We didn’t converse much with other runners – not as snobs but more as this is a sort of linear journey between two brothers. Rather than saying to yourself in most long distance races, “I’m going to catch that guy” or a lets be new best friends mentality it was just Team Clemens doing their own thing on the course.
That is essentially what I loved about running with the Clemens brothers (and Maria, Jess, Jon and Tim). It was as though we were along for some kind of unique trip. Burning Man? No, Burning River 100. It would be fun. It would be hard. But we were going to have a great time running 100 miles from sun-up to sun-down. Through twisted up root filled switch back hills. Through the dark.
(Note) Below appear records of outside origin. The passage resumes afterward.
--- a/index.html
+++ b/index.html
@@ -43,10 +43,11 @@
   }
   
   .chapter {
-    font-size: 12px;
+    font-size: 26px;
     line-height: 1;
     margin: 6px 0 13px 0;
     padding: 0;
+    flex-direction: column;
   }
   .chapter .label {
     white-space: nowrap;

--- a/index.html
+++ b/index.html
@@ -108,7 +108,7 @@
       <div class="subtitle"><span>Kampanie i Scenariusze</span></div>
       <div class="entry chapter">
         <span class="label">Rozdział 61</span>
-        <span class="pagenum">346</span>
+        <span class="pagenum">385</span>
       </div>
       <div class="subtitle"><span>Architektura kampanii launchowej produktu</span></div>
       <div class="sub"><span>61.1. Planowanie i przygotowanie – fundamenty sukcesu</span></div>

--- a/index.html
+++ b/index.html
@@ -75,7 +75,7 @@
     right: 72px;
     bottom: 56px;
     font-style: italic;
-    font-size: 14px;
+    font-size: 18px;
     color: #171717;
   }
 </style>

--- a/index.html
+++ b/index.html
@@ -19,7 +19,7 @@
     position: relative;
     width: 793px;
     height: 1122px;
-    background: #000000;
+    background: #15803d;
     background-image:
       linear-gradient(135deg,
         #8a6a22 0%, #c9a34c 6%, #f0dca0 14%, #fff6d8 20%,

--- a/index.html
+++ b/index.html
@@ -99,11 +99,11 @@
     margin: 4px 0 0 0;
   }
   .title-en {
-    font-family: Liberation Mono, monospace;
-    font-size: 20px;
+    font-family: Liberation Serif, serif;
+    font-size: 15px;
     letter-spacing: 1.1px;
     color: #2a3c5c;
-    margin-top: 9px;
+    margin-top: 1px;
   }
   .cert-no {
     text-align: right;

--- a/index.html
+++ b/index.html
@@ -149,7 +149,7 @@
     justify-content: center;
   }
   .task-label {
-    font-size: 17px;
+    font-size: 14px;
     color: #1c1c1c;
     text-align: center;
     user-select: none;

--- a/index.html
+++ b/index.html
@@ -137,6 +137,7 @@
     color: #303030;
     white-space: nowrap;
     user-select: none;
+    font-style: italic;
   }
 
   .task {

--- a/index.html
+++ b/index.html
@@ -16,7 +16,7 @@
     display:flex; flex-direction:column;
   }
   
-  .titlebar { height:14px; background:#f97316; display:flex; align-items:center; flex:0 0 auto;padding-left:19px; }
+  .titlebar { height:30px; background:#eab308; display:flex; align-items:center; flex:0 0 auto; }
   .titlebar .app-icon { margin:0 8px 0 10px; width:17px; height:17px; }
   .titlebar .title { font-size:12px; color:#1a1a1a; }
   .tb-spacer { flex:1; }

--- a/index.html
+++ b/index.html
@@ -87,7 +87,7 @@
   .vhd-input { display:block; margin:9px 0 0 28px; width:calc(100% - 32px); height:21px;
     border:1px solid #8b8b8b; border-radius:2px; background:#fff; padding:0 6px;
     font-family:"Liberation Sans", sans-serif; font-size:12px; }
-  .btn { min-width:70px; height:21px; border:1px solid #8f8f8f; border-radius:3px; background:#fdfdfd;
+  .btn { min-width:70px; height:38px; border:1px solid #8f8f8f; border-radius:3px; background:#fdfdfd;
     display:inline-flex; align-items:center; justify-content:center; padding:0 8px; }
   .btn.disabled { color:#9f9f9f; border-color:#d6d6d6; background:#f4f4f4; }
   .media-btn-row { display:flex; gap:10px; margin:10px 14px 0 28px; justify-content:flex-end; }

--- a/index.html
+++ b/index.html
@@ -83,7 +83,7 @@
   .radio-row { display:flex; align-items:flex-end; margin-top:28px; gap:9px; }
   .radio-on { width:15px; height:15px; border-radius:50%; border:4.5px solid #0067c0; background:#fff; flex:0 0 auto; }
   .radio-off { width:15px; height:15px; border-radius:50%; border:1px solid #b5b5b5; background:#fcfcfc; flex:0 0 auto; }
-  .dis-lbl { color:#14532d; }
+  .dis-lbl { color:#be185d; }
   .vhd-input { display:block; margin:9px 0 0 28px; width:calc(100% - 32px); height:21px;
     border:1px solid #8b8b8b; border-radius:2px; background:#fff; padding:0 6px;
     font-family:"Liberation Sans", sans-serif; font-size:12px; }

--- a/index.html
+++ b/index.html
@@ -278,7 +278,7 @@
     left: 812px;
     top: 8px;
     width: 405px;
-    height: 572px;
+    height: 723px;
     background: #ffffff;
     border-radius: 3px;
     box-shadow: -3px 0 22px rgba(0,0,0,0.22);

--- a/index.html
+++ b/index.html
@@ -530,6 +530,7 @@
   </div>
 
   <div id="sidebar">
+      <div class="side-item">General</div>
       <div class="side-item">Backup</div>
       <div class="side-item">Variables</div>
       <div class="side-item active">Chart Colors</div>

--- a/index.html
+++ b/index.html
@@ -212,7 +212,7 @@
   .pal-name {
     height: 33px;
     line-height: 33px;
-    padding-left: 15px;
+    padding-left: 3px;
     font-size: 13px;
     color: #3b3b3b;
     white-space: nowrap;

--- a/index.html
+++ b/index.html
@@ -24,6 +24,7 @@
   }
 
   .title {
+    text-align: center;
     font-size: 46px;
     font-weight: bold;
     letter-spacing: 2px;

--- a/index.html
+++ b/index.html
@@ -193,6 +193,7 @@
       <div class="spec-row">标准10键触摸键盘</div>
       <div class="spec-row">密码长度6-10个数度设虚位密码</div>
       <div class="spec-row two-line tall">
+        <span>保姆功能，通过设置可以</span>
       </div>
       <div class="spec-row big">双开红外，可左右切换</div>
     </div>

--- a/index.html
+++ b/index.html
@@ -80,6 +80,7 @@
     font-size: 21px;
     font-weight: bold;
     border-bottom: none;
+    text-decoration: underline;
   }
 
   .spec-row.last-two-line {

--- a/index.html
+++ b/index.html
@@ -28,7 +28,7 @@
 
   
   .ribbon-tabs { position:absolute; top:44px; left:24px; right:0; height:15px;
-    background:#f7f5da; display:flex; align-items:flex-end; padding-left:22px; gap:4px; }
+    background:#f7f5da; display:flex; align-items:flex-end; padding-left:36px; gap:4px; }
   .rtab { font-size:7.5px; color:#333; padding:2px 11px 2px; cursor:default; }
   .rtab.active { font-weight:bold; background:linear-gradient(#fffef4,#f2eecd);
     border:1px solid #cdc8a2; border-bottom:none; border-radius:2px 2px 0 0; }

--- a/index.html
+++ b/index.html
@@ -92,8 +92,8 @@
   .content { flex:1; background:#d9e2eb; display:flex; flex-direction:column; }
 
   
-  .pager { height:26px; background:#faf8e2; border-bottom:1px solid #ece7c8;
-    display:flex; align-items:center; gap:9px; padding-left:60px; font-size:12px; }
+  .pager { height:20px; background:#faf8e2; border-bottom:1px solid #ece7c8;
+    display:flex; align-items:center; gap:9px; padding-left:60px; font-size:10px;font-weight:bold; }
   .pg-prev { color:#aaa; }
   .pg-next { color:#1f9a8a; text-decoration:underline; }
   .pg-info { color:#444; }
Through dehydration. Through a check point where Chris got an aid worker to share a little IPA. He smiled after taking a sip or two but then we kept putting one foot in front of the other. We’d laugh about a dumb joke, then we’d go to our trot along the path.
I honestly didn’t feel like I had ran close to a marathon when I finished. It felt more like a nice workout with a friend. Tired? Yeah, but more from lack of sleep the night before, but then tired is a relative term when you look at the runners coming into an aid station. You compare your own energy to their energy. When I stopped pacing Chris and Maria started her portion with him, he seemed a bit depressed, almost like he had failed. However, he had completed over seventy miles at this point. He had nothing to be depressed or upset about, but maybe that is what gets into the head of an ultra runner. I’ve gone this far, but I can’t go any further or I’ll never make it to the finish. Yet, as runners, we also have a more commanding voice inside our heads saying “you will make it, you will finish.”
Prior to running with this crew or band of brothers and sisters I had known running as being extremely goal oriented for myself, all about pacing myself at a certain time and speed to run quicker marathons, Yet here I was enjoying the freedom to run. Enjoying the friendship of other runners. Learning how to love running even more. Finding myself becoming a fan of ultramarathons. Thinking why isn’t this on TV? This would make for an awesome realty show or Discovery Channel special. Yet, I didn’t want that for these runners. It was something special they had that wasn’t corrupted. It was natural.
I truly experienced the Good of running with Chris (and Tyler, Maria, Jess, Jon and Tim). I found myself wanting to have more weekends like this one. Wanting to pace more runners. Cheer on more Mas Locos. Deep down I realized we are born to run and we are born free.